The resync problem you express in (2) can be reimagined as a code
cracking challenge. So let's imagine a "Bad Cryptographers" scenario;

Alice is communicating with Bob using a steganographic overlay on a
signal sent in the clear (It just happens from your viewpoint that
this signal has ideal statistical properties for doing dither).  For
Bob, decrypting the signal is synonymous with removing it, and
of course Bob knows the key in advance.

As you know, PRNGs are not at all random and cryptographers struggle
with finding seeds producing long and well distributed cycle lengths.
If an adversary knew the seed parameters then searching the space is
possible, although time consuming in reality.

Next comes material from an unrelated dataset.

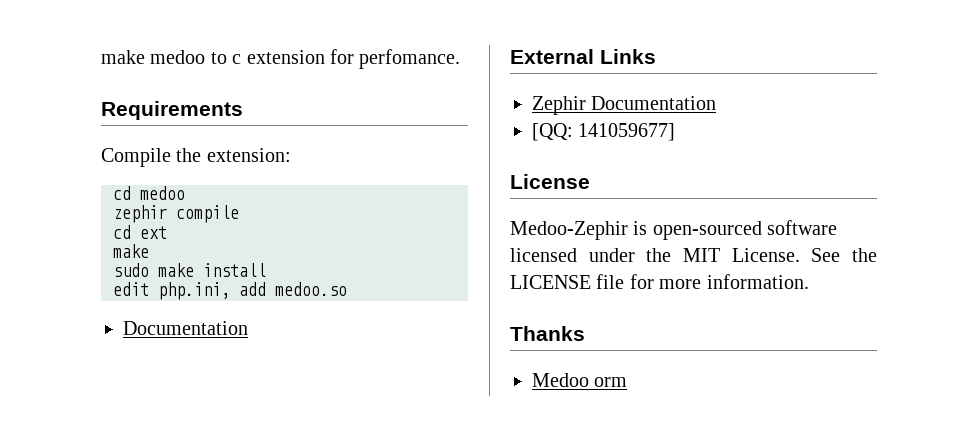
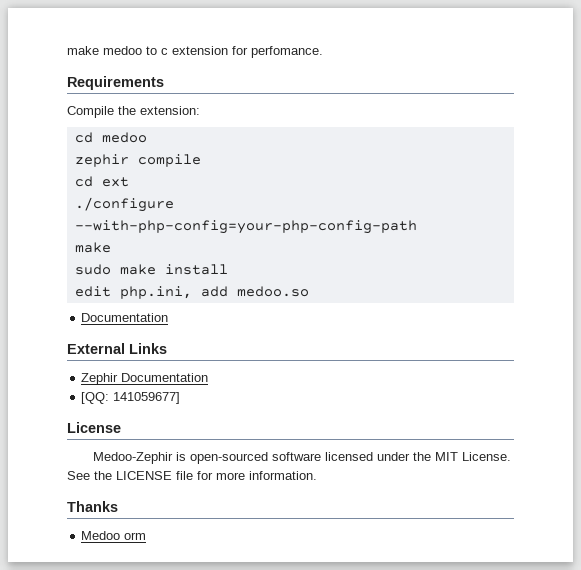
+ ./configure --with-php-config=your-php-config-path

What if Alice and Bob were spectacularly bad cryptographers and
arranged that their "messages" were drawn from a small set of repeated
sub-codes and also published a list of those. In other words they're
making the cracking time as short as possible. There is only one
discoverable private key and no forward secrecy, so finding the key of
one sub-code means finding them all.

Now maybe your problem looks like this (unless I have gravely
misunderstood it); You want to find a set of known codes with the best
statistical properties for signal dithering which can be expressed
generatively (perhaps as a set of keys for generators of keys for
generators... chained thusly) that can be compactly sent or pre-known
by the receiver. Searching (resyncing) is now measured in milliseconds.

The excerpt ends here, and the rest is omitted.